New Law Increases Anti-Money Laundering Efforts Including Digital Assets

The [William M. (Mac) Thornberry] National Defense Authorization Act for Fiscal Year 2021 (HR 6395) was signed into law at the beginning of this month. While the title of the law is pretty accurate as the bulk of the legislation addresses defense issues, buried within the language is law that impacts the digital assets or virtual assets sector. The legislation, which is 1480 pages long, has a section entitled “Division F – Anti Money Laundering.” This section is designed to improve coordination and information sharing among the agencies tasked with administering anti-money laundering (AML) and countering the financing of terrorism (CFT) requirements, modernizing AML/CFT laws while encouraging innovation to counter illicit activities. The law also establishes “uniform beneficial ownership” reporting requirements.

The legislation, which passed with bipartisan support, is embedded below.

The law requires several studies including a report on stopping trafficking, illicit flows, laundering, etc, that includes the role that “emerging technologies, including artificial intelligence, digital identity technologies, distributed ledger technologies, virtual assets, and related exchanges and online marketplaces, and other innovative technologies, can play in assisting with and potentially enabling the laundering of proceeds from trafficking.”

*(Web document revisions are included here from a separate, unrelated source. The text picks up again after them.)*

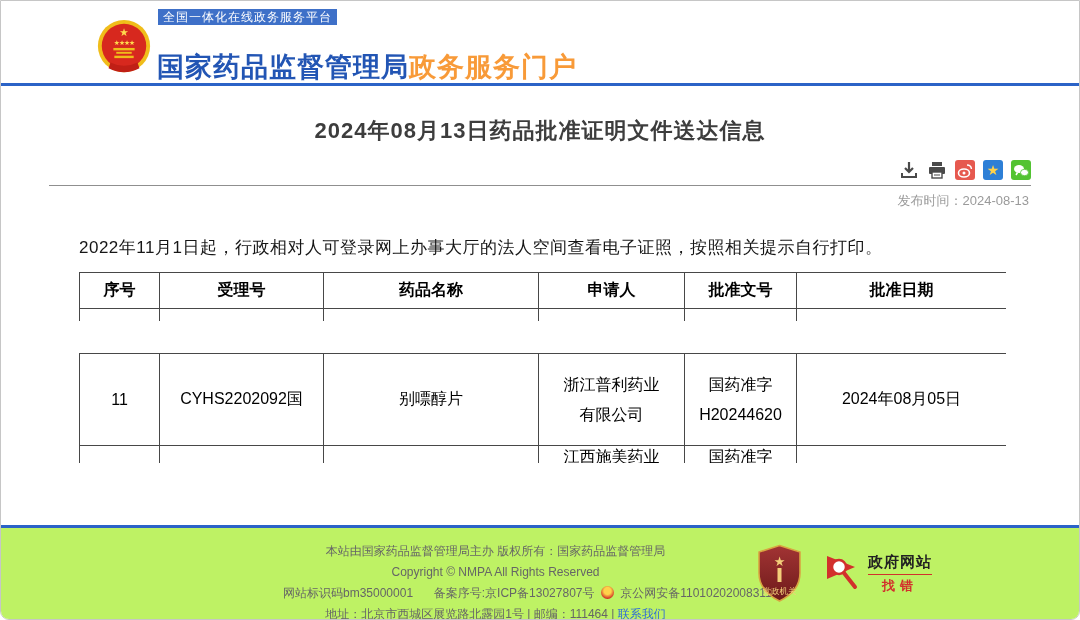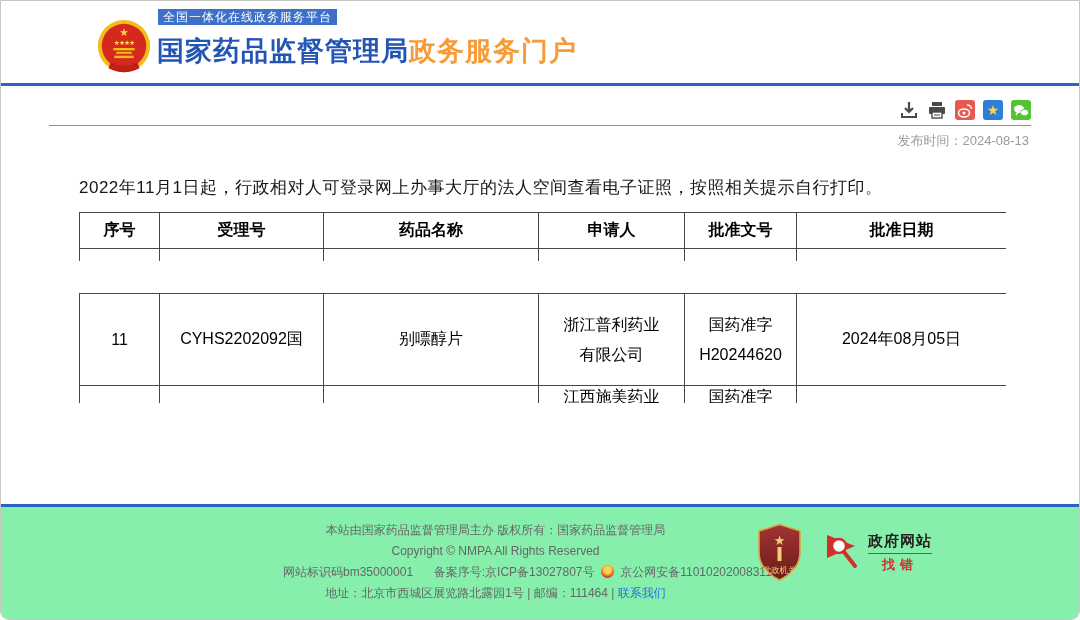"国家药品监督管理局政务服务门户" .site-title { top: 32px -> 48px }
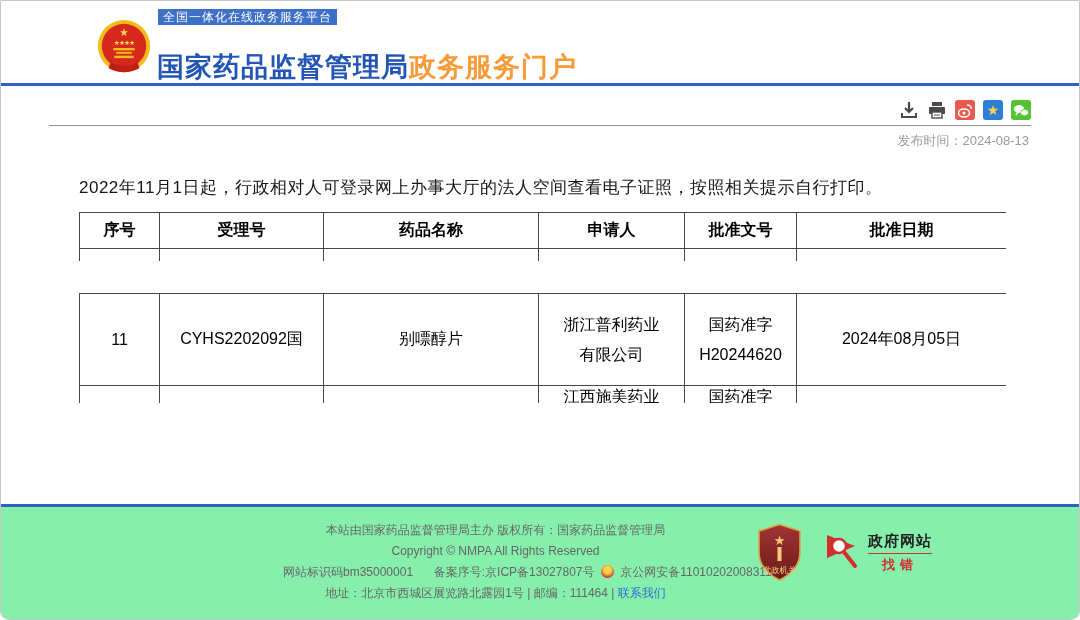"2024年08月13日药品批准证明文件送达信息" div.page-title { html: none -> <div>2024年08月13日药品批准证明文件送达信息</div> }
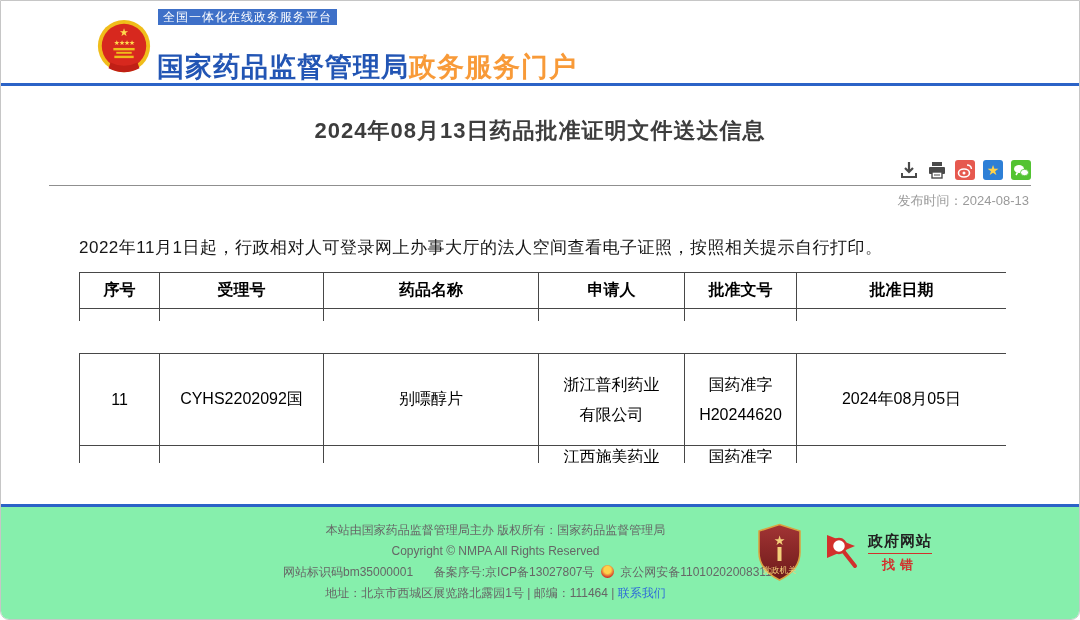"本站由国家药品监督管理局主办 版权所有：国家药品监督管理局" .footer { background: #86efac -> #bef264; height: 115px -> 94px }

Additionally, it seeks to better understand how payment systems, including virtual currencies, are utilized for nefarious activities.

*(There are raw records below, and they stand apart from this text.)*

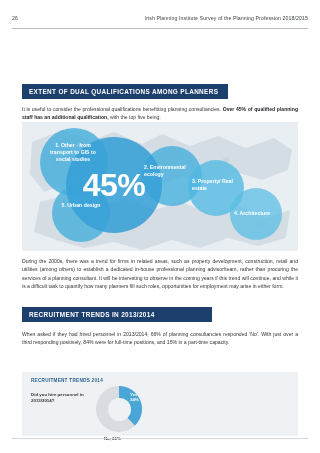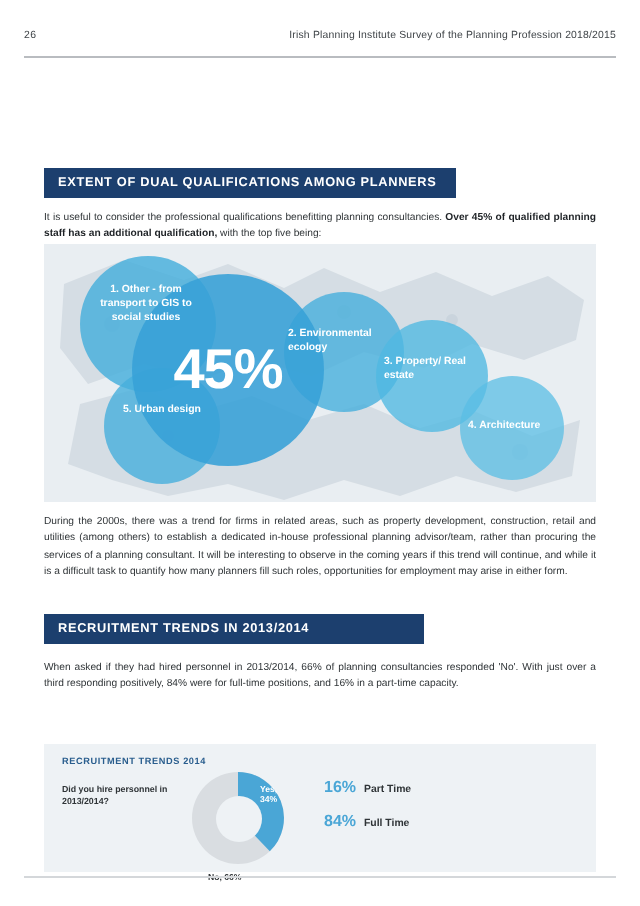"45%" .c-main .big { font-size: 28px -> 32px }
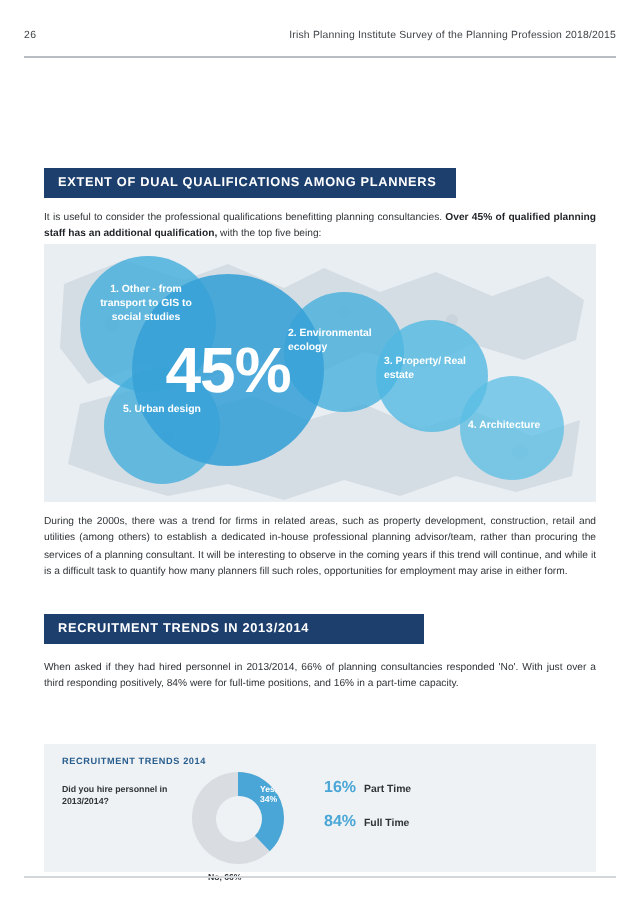"16%" div.legend { html: <div> <div> <span>16%</span> <span>Part Time</span> </div> <div> <span>84%</span> <span>Full Time</span> </div> </div> -> none }
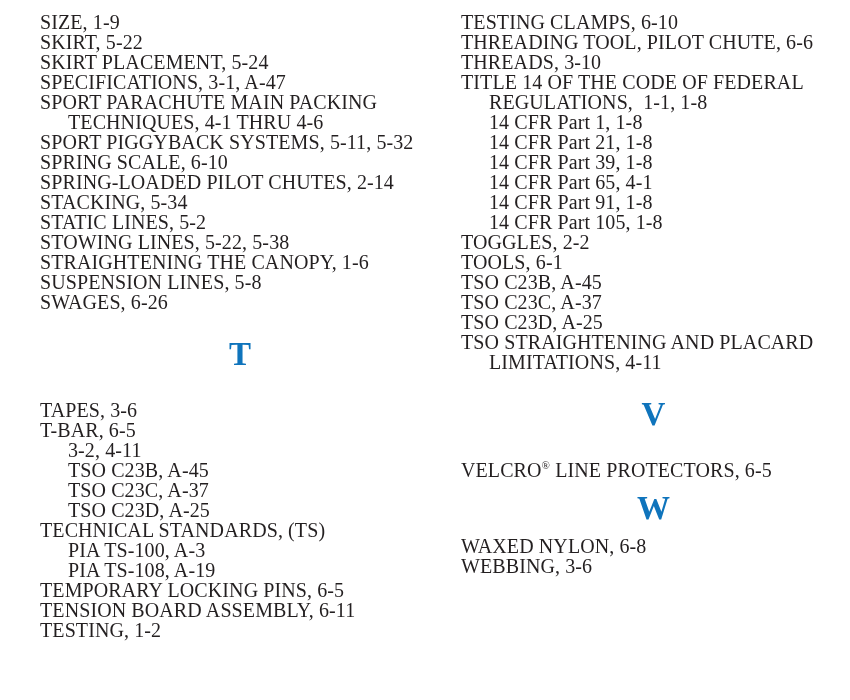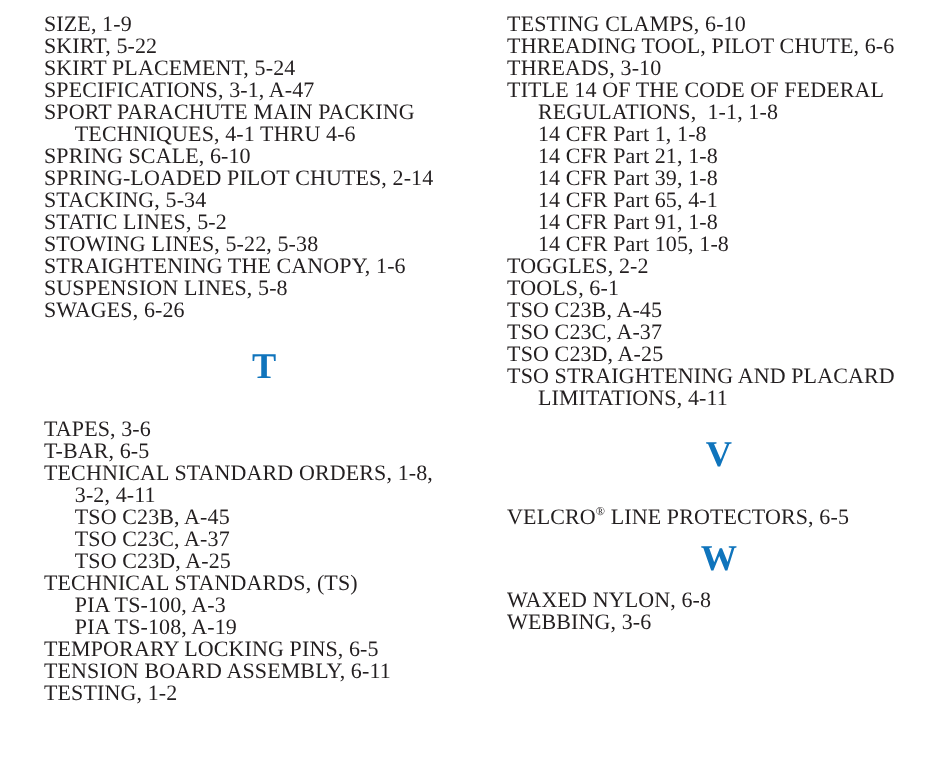"SPORT PIGGYBACK SYSTEMS, 5-11, 5-32" div.entry { html: none -> <div>SPORT PIGGYBACK SYSTEMS, 5-11, 5-32</div> }
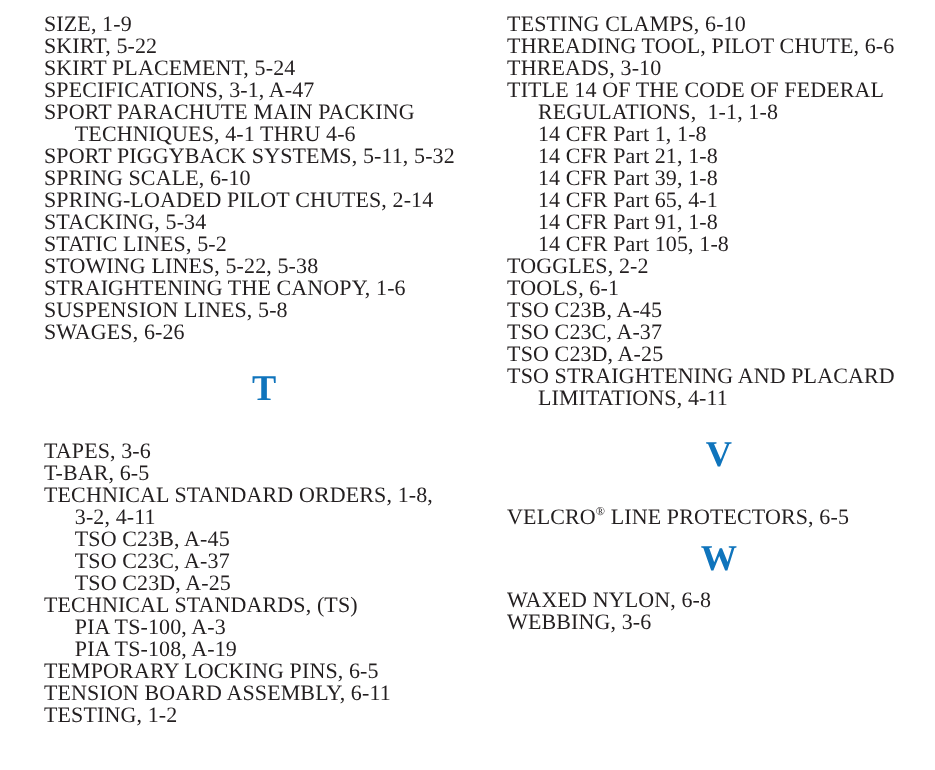"TECHNICAL STANDARD ORDERS, 1-8," div.entry { html: <div>TECHNICAL STANDARD ORDERS, 1-8,</div> -> none }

The Director of National Intelligence, along with the Secretary of the Treasury and the heads of other Federal agencies, must enter into a contract with a “federally funded research and development center under which the center will conduct a study on identifying and addressing threats that individually or collectively affect national security, financial security, or both.”

The Director of FinCEN is expected to brief the Committee on Banking, Housing, and Urban Affairs of the Senate and the Committee on Financial Services of the House of Representatives on the use of emerging technologies, including; AI, distributed ledger technology as well as whether this technology can improve enforcement efforts.

To quote the document:

The Comptroller General of the United States shall conduct a study on how a range of payment systems and methods, including virtual currencies in online market- places, are used to facilitate human trafficking and drug trafficking, which shall consider—

(A) how online marketplaces, including the dark web, may be used as platforms to buy, sell, or facilitate the financing of goods or services associated with human trafficking or drug trafficking, specifically, opioids and synthetic opioids, including fentanyl, fentanyl analogues, and any precursor chemical associated with manufacturing fentanyl or fentanyl analogues, destined for, originating from, or within the United States;

(B) how financial payment methods, including virtual currencies and peer-to-peer mobile payment services, may be utilized by online marketplaces to facilitate the buying, selling, or financing of goods and services associated with human trafficking or drug trafficking destined for, originating from, or within the United States;

(C) how virtual currencies may be used to facilitate the buying, selling, or financing of goods and services associated with human trafficking or drug trafficking, destined for, originating from, or within the United States, when an online platform is not otherwise involved;

(D) how illicit funds that have been transmitted online and through virtual currencies are repatriated into the normal banking system of the United States through money laundering or other means;

(E) the participants, including State and non-State actors, throughout the entire supply chain that may participate in or benefit from the buying, selling, or financing of goods and services associated with human trafficking or drug trafficking, including through online marketplaces or using virtual currencies, destined for, originating from, or within the United States;

(F) Federal and State agency efforts to impede the buying, selling, or financing of goods and services associated with human trafficking or drug trafficking destined for, originating from, or within the United States, including efforts to prevent the proceeds from human trafficking or drug trafficking from entering the United States banking system;

(G) how virtual currencies and their underlying technologies can be used to detect and deter these illicit activities; and

(H) to what extent immutability and traceability of virtual currencies can contribute to the tracking and prosecution of illicit funding.

FinCEN is required to establish a “secure, nonpublic database” for beneficial ownership information.